[Start of section]
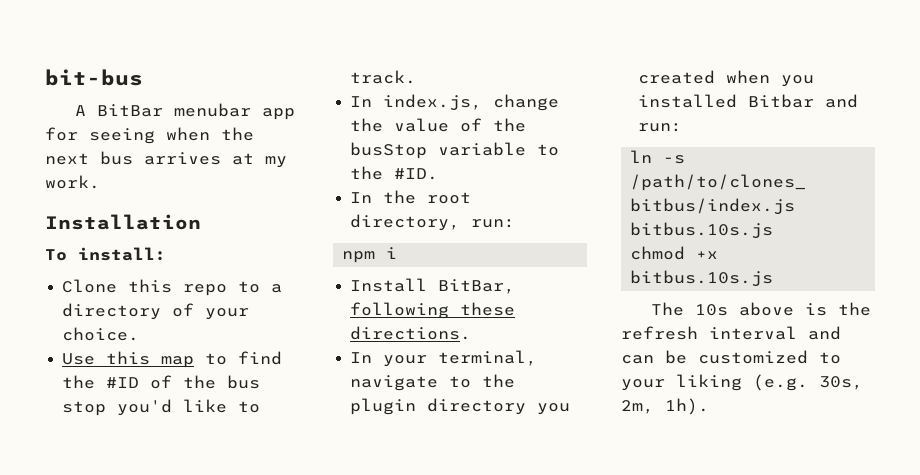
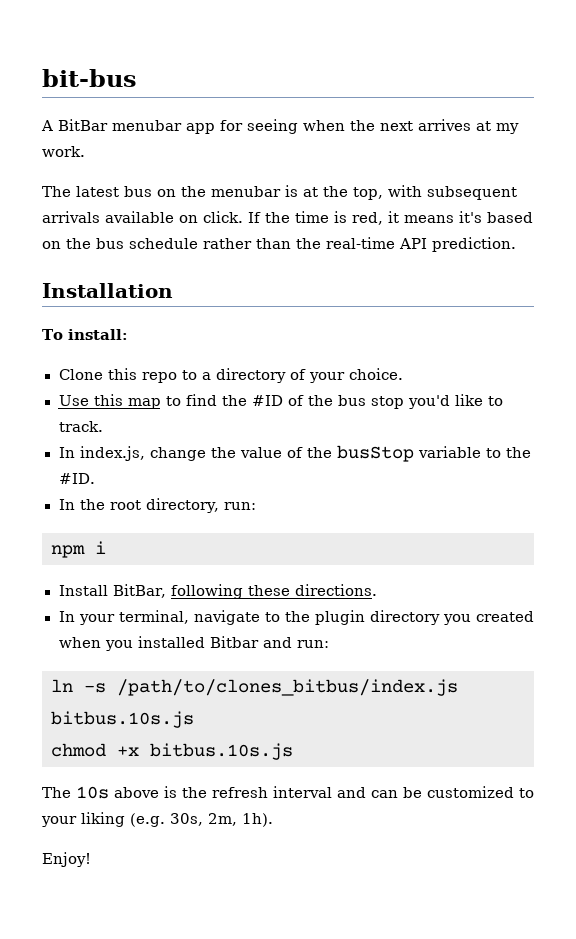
- A BitBar menubar app for seeing when the next bus arrives at my work.
+ A BitBar menubar app for seeing when the next arrives at my work.
+ The latest bus on the menubar is at the top, with subsequent arrivals available on click. If the time is red, it means it's based on the bus schedule rather than the real-time API prediction.
+ Enjoy!

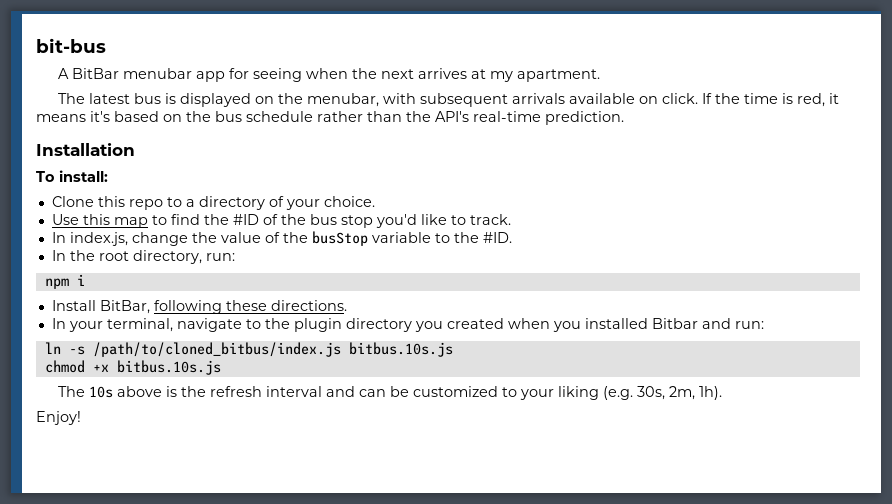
- A BitBar menubar app for seeing when the next arrives at my work.
+ A BitBar menubar app for seeing when the next arrives at my apartment.
- The latest bus on the menubar is at the top, with subsequent arrivals available on click.
+ The latest bus is displayed on the menubar, with subsequent arrivals available on click.
- If the time is red, it means it's based on the bus schedule rather than the real-time API prediction.
+ If the time is red, it means it's based on the bus schedule rather than the API's real-time prediction.
- ln -s /path/to/clones_bitbus/index.js bitbus.10s.js
+ ln -s /path/to/cloned_bitbus/index.js bitbus.10s.js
[End of section]
# [YOUR GOAL]
Please restate word for word the lines of the material above, beginning with the one that holds "menubar, with subsequent arrivals available on click." and ending with the last.

# [ANSWER TO THIS EXERCISE]
+ The latest bus is displayed on the menubar, with subsequent arrivals available on click.
- If the time is red, it means it's based on the bus schedule rather than the real-time API prediction.
+ If the time is red, it means it's based on the bus schedule rather than the API's real-time prediction.
- ln -s /path/to/clones_bitbus/index.js bitbus.10s.js
+ ln -s /path/to/cloned_bitbus/index.js bitbus.10s.js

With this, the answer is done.